More water spurs concerns

A fat High Cascades snowpack and a need to drop Lost Creek Lake's surface level about 7 feet more than normal this year for flood-control efforts next winter has federal water managers planning the highest sustained summer water releases into the upper Rogue River in 12 years.

The U.S. Army Corps of Engineers' draft release plan at Lost Creek dam will mean faster rafting trips on the upper Rogue, shorter availability of the boat launch at Stewart State Park and more concerns about the safety of inexperienced Rogue rafters in popular inflatable kayaks, authorities say.

"I'm not looking forward to this summer," said Jackson County Sheriff's Lt. Pat Rowland, who manages the county's marine patrol program. "The experienced rafters have no problem. It's the novices I'm worried about. It's high, but they don't appreciate the water and what it can do to you.

"At least we have to get them to wear their life jackets," Rowland said.

Corps hydrologists working with state biologists and water regulators annually draft plans that guide how they release water from Lost Creek and Applegate reservoirs primarily to benefit downstream fishery needs and secondarily benefit recreation as outlined in the Congressional act that created Jackson County's two largest reservoirs.

Corps officials will present the two plans and take public comment on them during a meeting at 6:30 p.m. at the Rogue Regency Inn, 2300 Biddle Road, Medford.

The draw-down at Lost Creek will be such that the popular Lost Creek Lake Marina ramp will be close to high and dry by August's end of the traditional summer boating season.

"This year we'll do everything we can to make that ramp usable through Labor Day weekend," said Jim Buck, the Corps' Rogue Basin operations manager. "Beyond that, I don't know how long it will be usable." (Correction: Buck's statement has been corrected to accurately reflect the season the ramp will be available.)

The Takelma Park ramp off Takelma Drive near the dam's northern edge was built to be usable year-round regardless of flow level.

The draft calls for releasing no less than 3,000 cubic feet per second through Lost Creek dam and into the upper Rogue from June 1 through Aug. 10.

Those flows are about 25 percent higher than last year and the highest since 1999, when flows were greater than 3,000 cfs through June and July — including two days of releases of more than 4,000 cfs, Corps records show.

"Three-thousand (cfs) is not that bad," says Carol Enriquez, who is prepping for summer visitors to her Rapid Pleasure raft-rental livery in Shady Cove.

At those flows, the typical 11-mile float from Cole Rivers Hatchery to Shady Cove would take about 21/2 hours instead of 3 hours, Enriquez said. The upstream van ride to the launch ramp likely will include more safety talk, and Enriquez expects to steer rookies into safer boats than inflatable kayaks such as Tahitis.

"When the flow is high like that, we tell inexperienced people in Tahitis to take rafts," Enriquez said.

One of the primary concerns about higher summer flows is that it pushes more current into or directly under streamside trees or downed logs, creating "strainers" that can sink boats.

The marine patrol program has a contractor with a chainsaw ready to remove any dangerous strainers such as one deputies removed recently from the debris-laden stretch of the Rogue near where Gold Ray Dam was removed from the Rogue last summer, Rowland said.

Beginning Aug. 11, flows would ratchet down to 1,000 cfs. The draft plan calls for releases from Applegate Lake to hold at 370 cfs for much of the summer.

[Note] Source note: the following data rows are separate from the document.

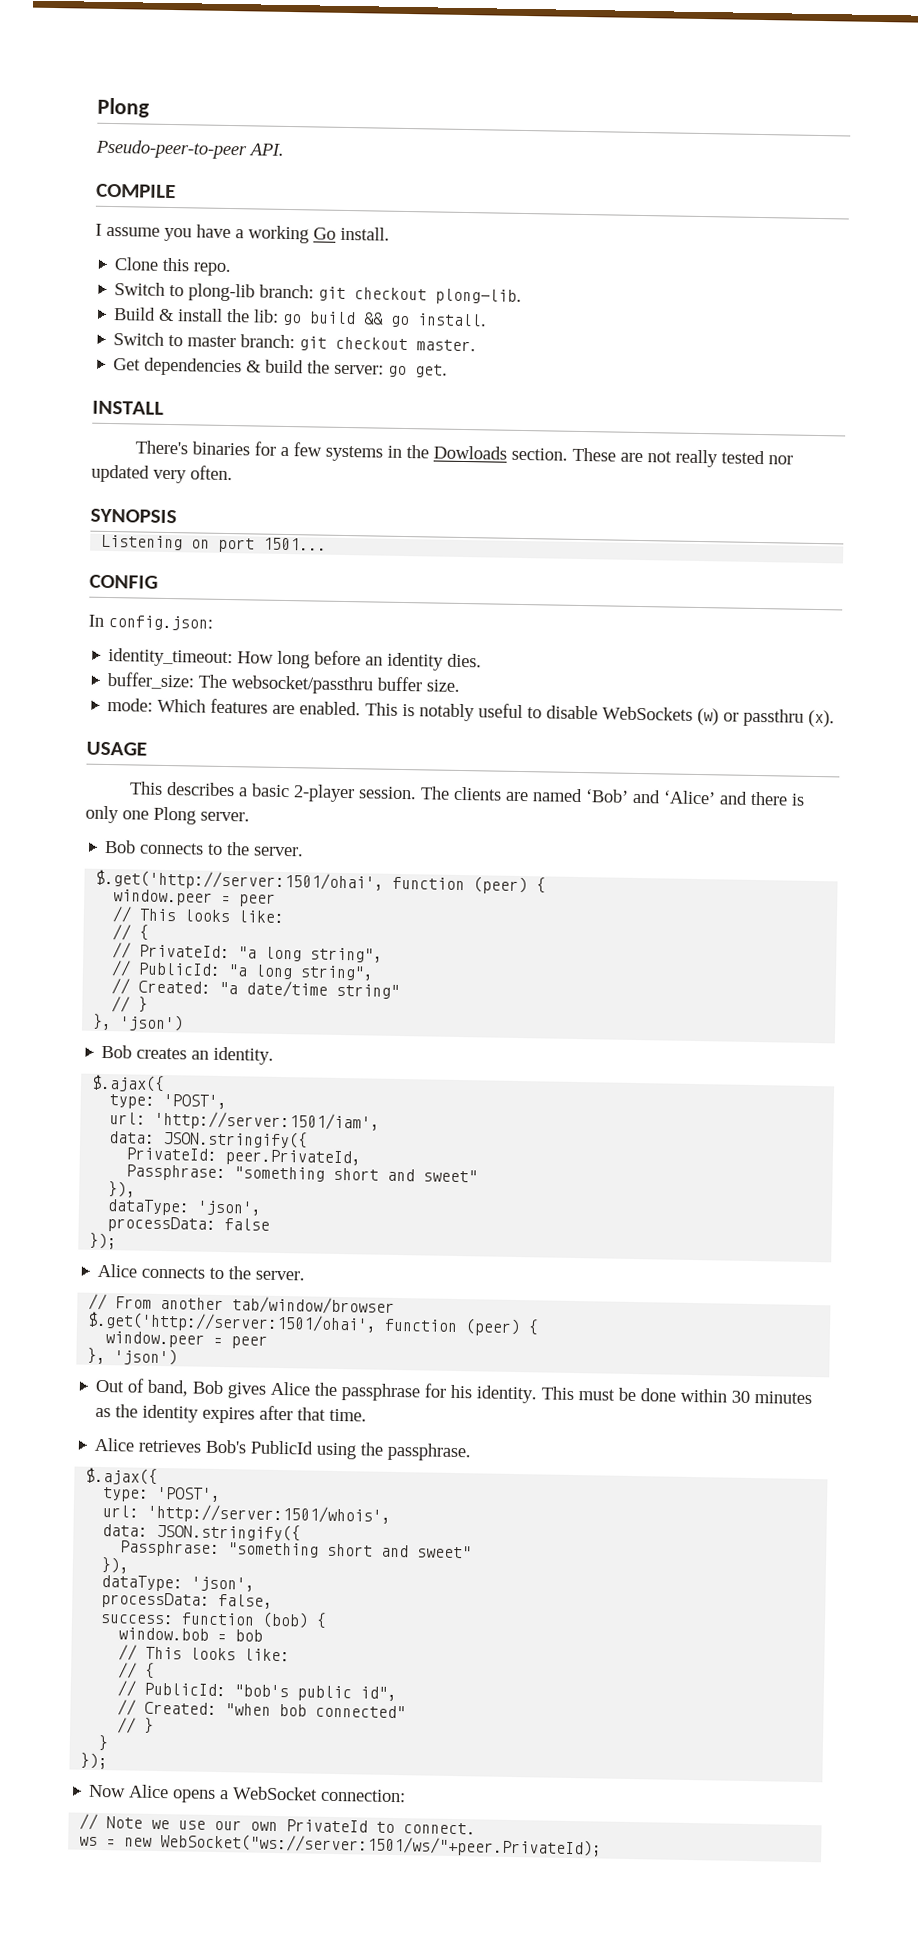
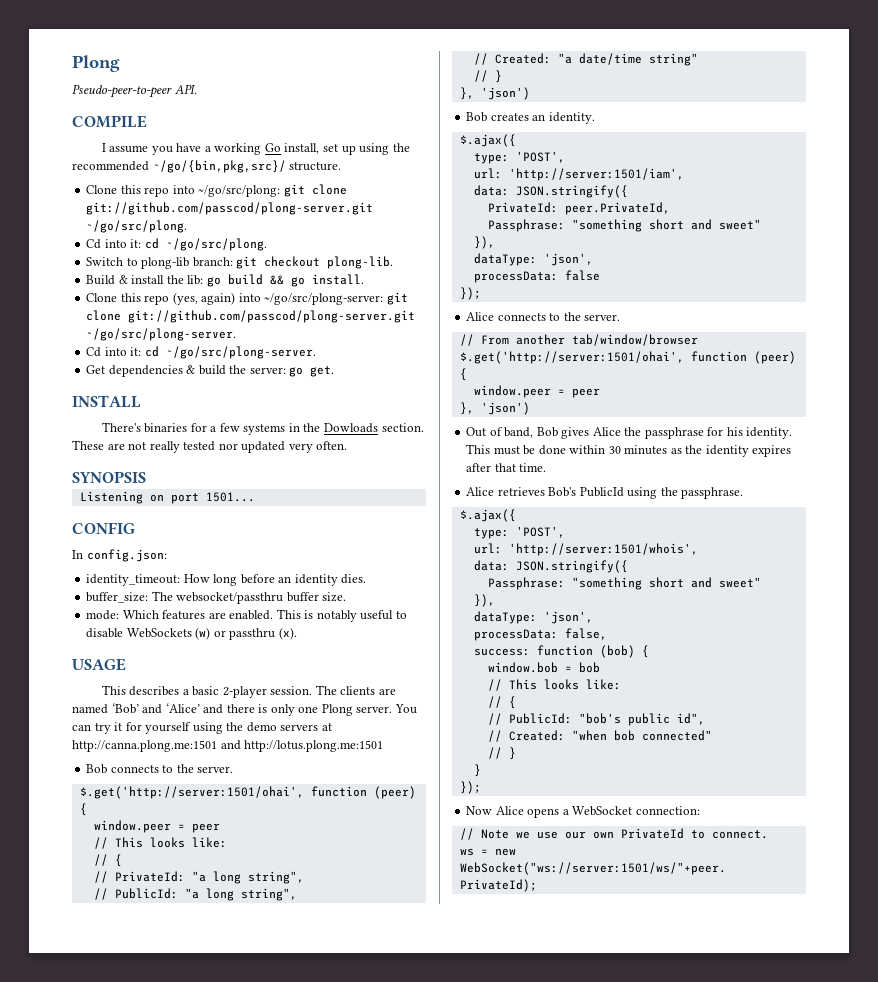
- I assume you have a working Go install.
- Clone this repo.
+ I assume you have a working Go install, set up using the recommended ~/go/{bin,pkg,src}/ structure.
+ Clone this repo into ~/go/src/plong: git clone git://github.com/passcod/plong-server.git ~/go/src/plong.
+ Cd into it: cd ~/go/src/plong.
- Switch to master branch: git checkout master.
+ Clone this repo (yes, again) into ~/go/src/plong-server: git clone git://github.com/passcod/plong-server.git ~/go/src/plong-server.
+ Cd into it: cd ~/go/src/plong-server.
+ You can try it for yourself using the demo servers at http://canna.plong.me:1501 and http://lotus.plong.me:1501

The high releases are necessary for two reasons — one natural and one man-made.

La Nina weather conditions this winter dumped heaps of snow in the Cascades, and the Rogue Basin snowpack remains 106 percent of average, meaning more water will pass through the reservoir than normal.

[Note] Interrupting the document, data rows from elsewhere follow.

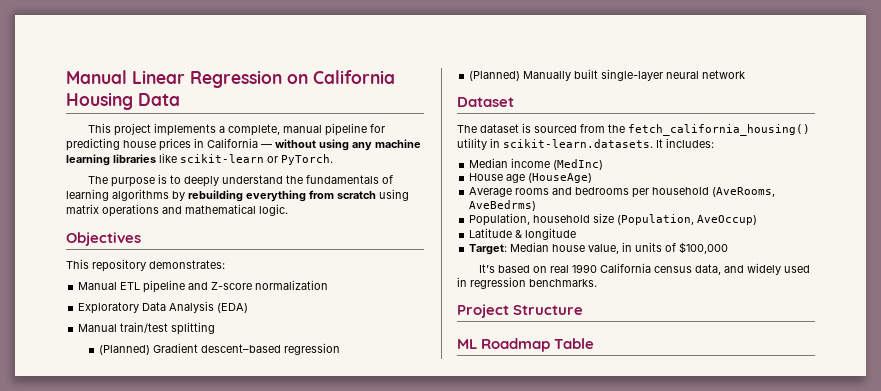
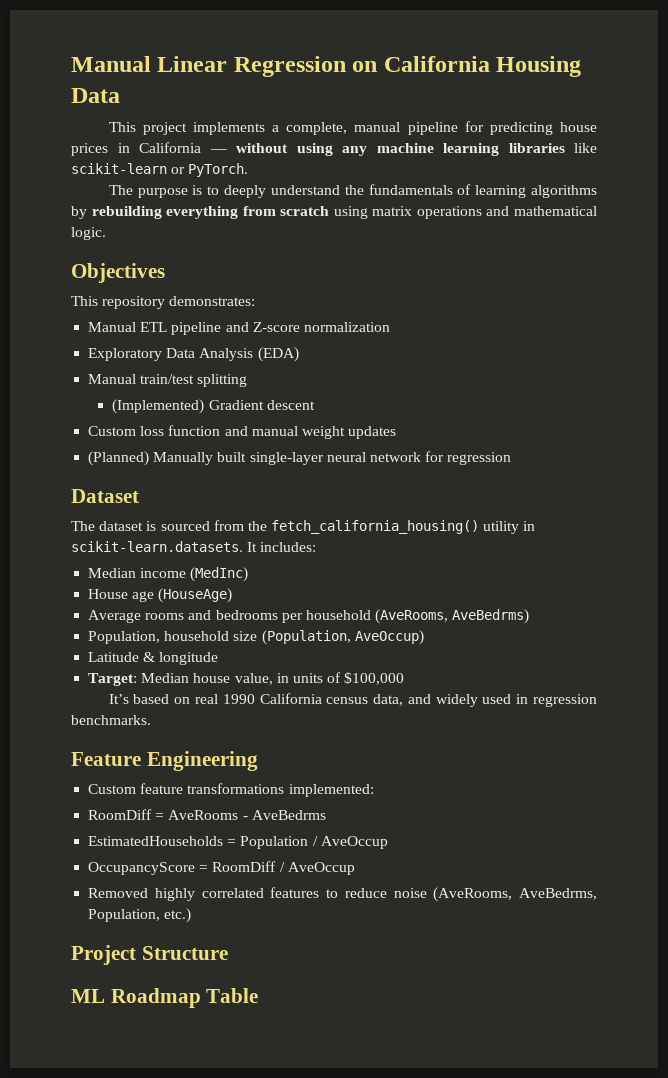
- (Planned) Gradient descent–based regression
+ (Implemented) Gradient descent
+ Custom loss function and manual weight updates
- (Planned) Manually built single-layer neural network
+ (Planned) Manually built single-layer neural network for regression
+ Feature Engineering
+ Custom feature transformations implemented:
+ RoomDiff = AveRooms - AveBedrms
+ EstimatedHouseholds = Population / AveOccup
+ OccupancyScore = RoomDiff / AveOccup
+ Removed highly correlated features to reduce noise (AveRooms, AveBedrms, Population, etc.)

"We have a very robust water supply," Buck said.

Compounding nature's bounty was last fall's discovery that the dam's potentially flawed radial gates used for flood control when the lake is close to full could fail to work properly if needed.

The gates have been used only once — during the 1997 New Year's Day flood — and they operated flawlessly. But inspections show they could fail to operate properly should water rise into the top 12 feet of the lake and place pressure on the gates.

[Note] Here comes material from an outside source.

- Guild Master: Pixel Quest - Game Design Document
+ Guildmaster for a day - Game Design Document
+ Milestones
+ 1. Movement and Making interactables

The gates are in line for repairs, but they're behind other Corps projects in the Northwest with similar designs. Until fixed, Corps officials plan to lower the reservoir more than normal.

To get there, the Corps plans to release 20,000 more acre-feet of water than normal, with 10,000 acre-feet spilled in the summer and the remaining 10,000 acre-feet beginning in mid-November.

Not only will that draw the reservoir down faster, it will also leave the surface elevation at just under 1,804 feet above sea level Dec. 1, the start of the Corps' flood-control season in the Rogue basin.

The normal Dec. 1 level is 1,812 feet above sea level, which is also the lowest point for regular use of the boat ramp at Stewart State Park.